A Midland man who was acquitted of second-degree murder in the death of his tenant has pleaded guilty to a gun charge and been sentenced to time served.
Rick Patrick, 69, was sentenced on Thursday by Superior Court Justice Clyde King, the same judge who presided over his November murder trial.
“You’ve been very fair. I’ll accept whatever (sentence),” Patrick said in his remarks addressed to the judge.
In reply, King downplayed his own treatment of Patrick, telling the retired Midland man that he had only the jury that acquitted him in the death of Christopher Forrester to thank.
However, King made it plain in his general remarks that the verdict in the murder trial was a reasonable outcome. Unfortunately for Patrick, while praising him for his conduct during his legal saga, King said his storage and keeping of the weapon was unacceptable.
“I can only imagine if a young person got a hold of a loaded handgun,” said King.

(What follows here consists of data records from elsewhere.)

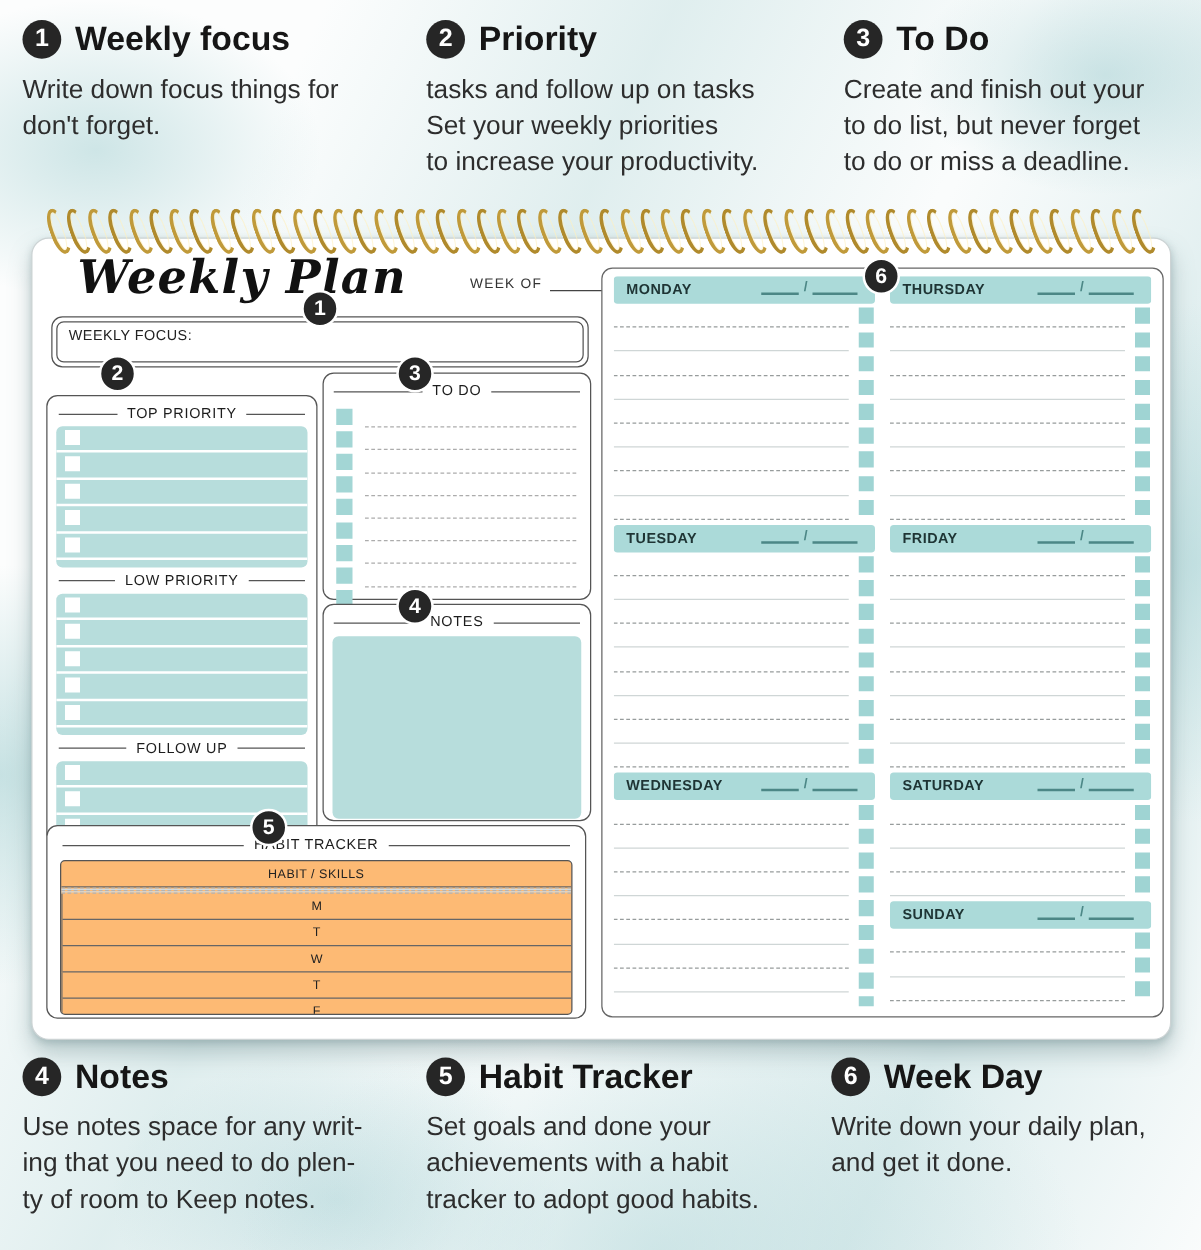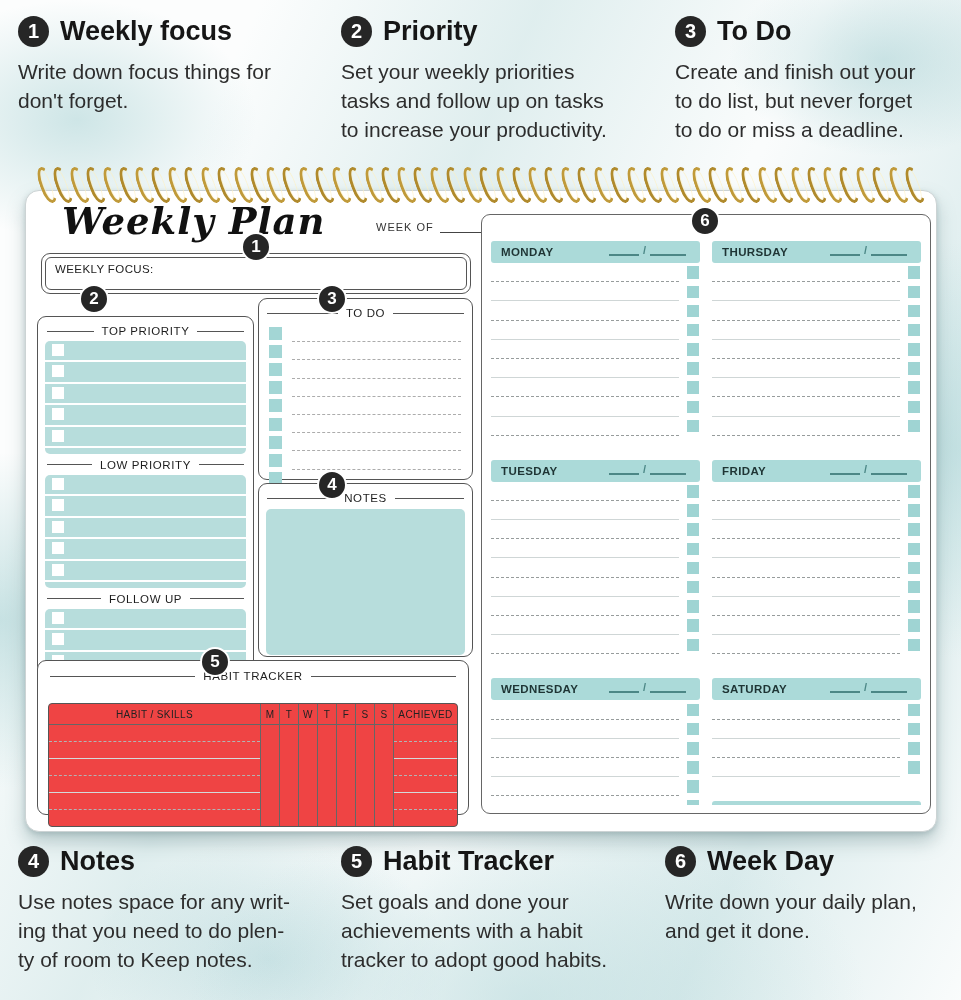"Set your weekly priorities" span.ann-line { order: before "tasks and follow up on" -> after "tasks and follow up on" }
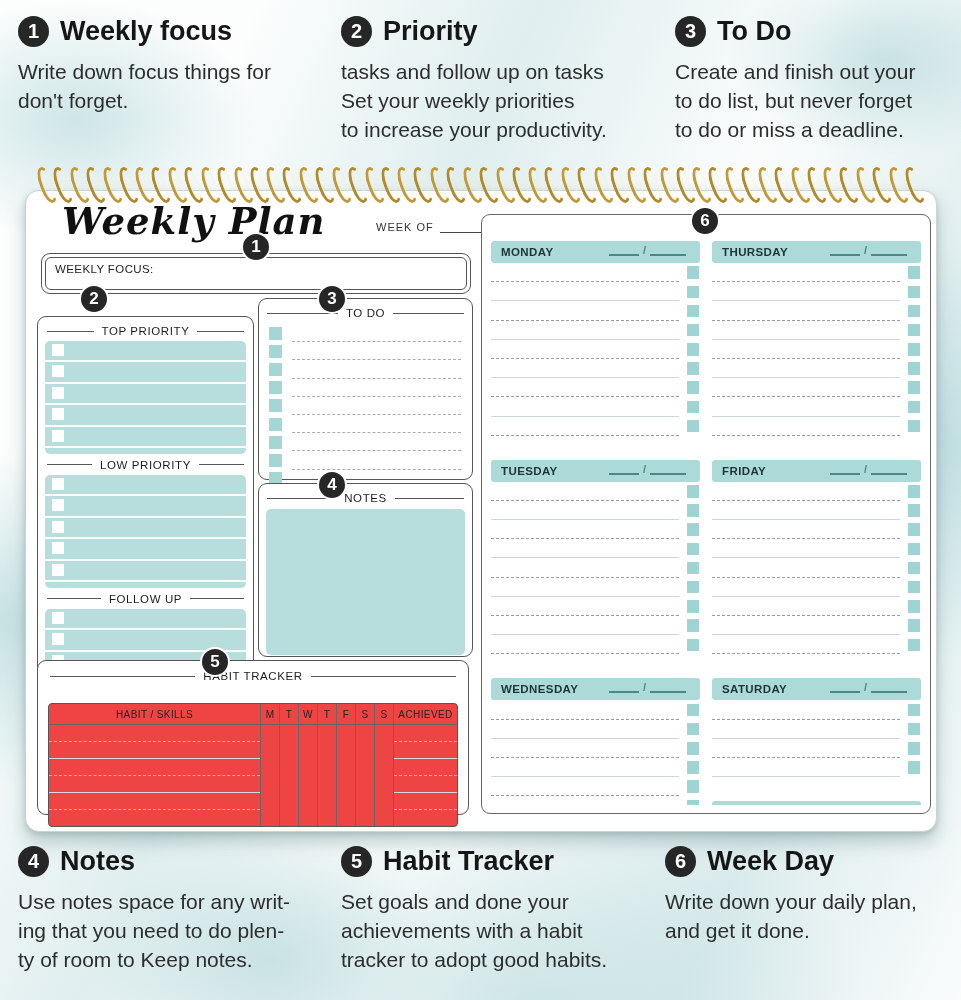"MONDAY" .day-hdr { margin-top: 20px -> none }
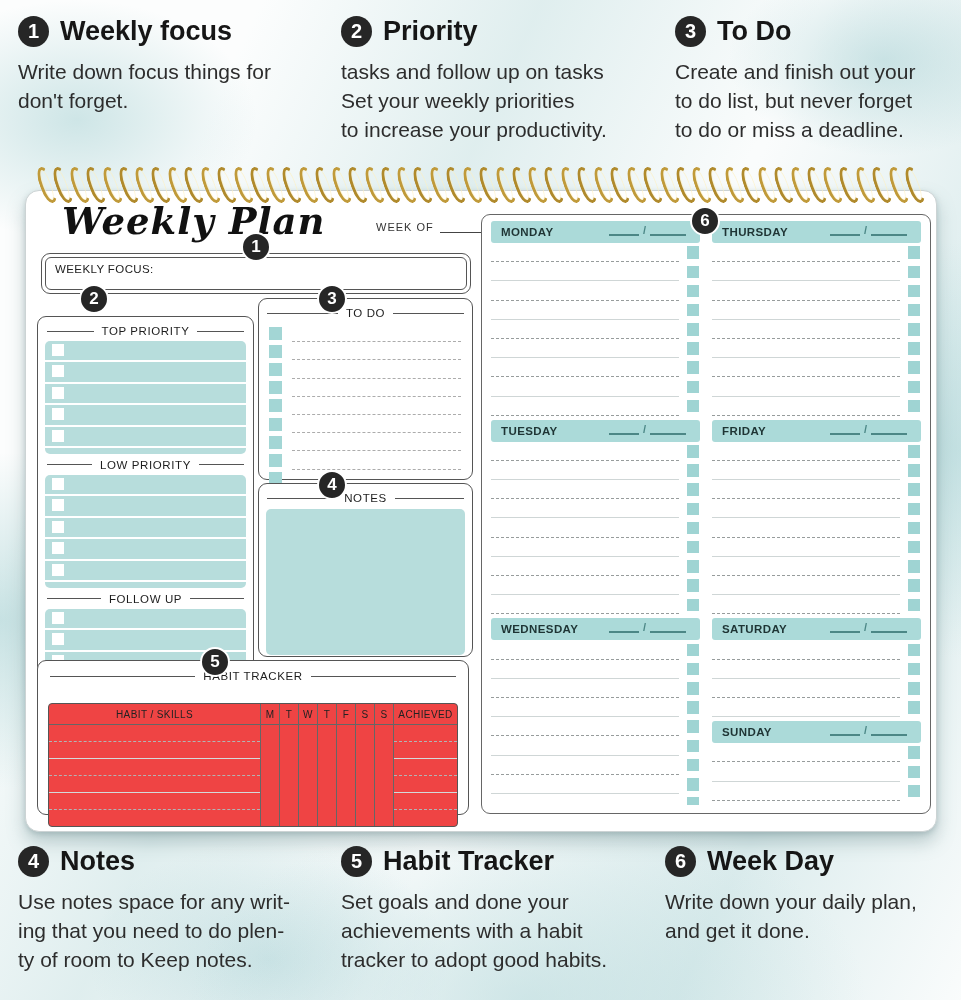"HABIT / SKILLS" .ht-table { background: #ef4444 -> #fdba74; flex-direction: none -> column; margin-top: 18px -> 3px }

Due to weather, proceedings were held by video but in the same courtroom where a jury returned the not-guilty verdict in the stabbing death of Forrester, an Orillia-area native who was living at Midland a property owned by Patrick.
The guilty plea ends a case that stretched more than three years and left two families shattered.
It also offered an insight into the troubled life of the victim, who struggled with mental health issues, the lack of community supports for people suffering, along with a concerning glimpse into the glacial pace of the Landlord and Tenant Board in Ontario.
Patrick claimed self-defence, saying he was attacked in his driveway late at night nine days before Christmas in 2021, after more than a year of being harassed by a friend-turned-bad-tenant.
In a tragic twist, court heard testimony during the trial that the knife that killed Forrester was gifted to Patrick by Forrester two years earlier as a Christmas present.
The gun that prompted the guilty plea on Thursday was not involved in the killing of Forrester. Police only found the gun after executing a search warrant three days later. The weapon was found at the foot of Patrick’s bed, stored improperly in a mobile filing case, court heard.
On Thursday, Patrick’s lawyer, Alison Craig, said her client was merely holding on to the weapon with the intention of sending it to Midland’s Royal Canadian Legion. It had originally been owned by a Second World War veteran who had died.
Time served was in lieu of the 40 days Patrick had spent in pre-trial custody before being released in January 2022 on strict conditions to await trial on the second-degree murder charge. The Crown had asked for time served as well but wanted the sentence entered into the record as a one-year sentence.
The defence had asked for an absolute discharge, citing what Patrick had been through living under house-arrest conditions while awaiting trial.
At trial, court heard testimony that the men had a shared love of homegrown cannabis and that original bond was something of a mentor-protege relationship. That all changed when Forrester stopped paying rent and began to display increasingly bizarre behaviour.
Not long after arranging for a Christmas dinner with his mother on the phone, Forrester inexplicably headed over to Patrick’s house, a short distance away, on foot on the evening of Dec. 19, 2021. He lay in wait at the end of Patrick’s driveway for him to return home.
Patrick arrived just past 10 p.m. and a confrontation followed where Forrester was stabbed once.
Rushed to hospital, the 35-year-old died less than an hour later.
Crown attorney Dennis Chronopoulos, who also prosecuted Patrick on the gun charge, had a difficult case to prove murder. Virtually every witness the Crown called also offered evidence of Forrester’s erratic behaviour.
Perhaps just as telling was the evidence offered about how powerless the Landlord and Tennant Board was to intercede in disputes that had gotten out of hand.
Patrick had made attempts to evict Forrester, but because of a combination of his family coming through with back-rent at the last moment and the general delay it took to get a substantive judgment, the dispute lingered.
The two men were due to have a hearing in Barrie about a month after Forrester’s death.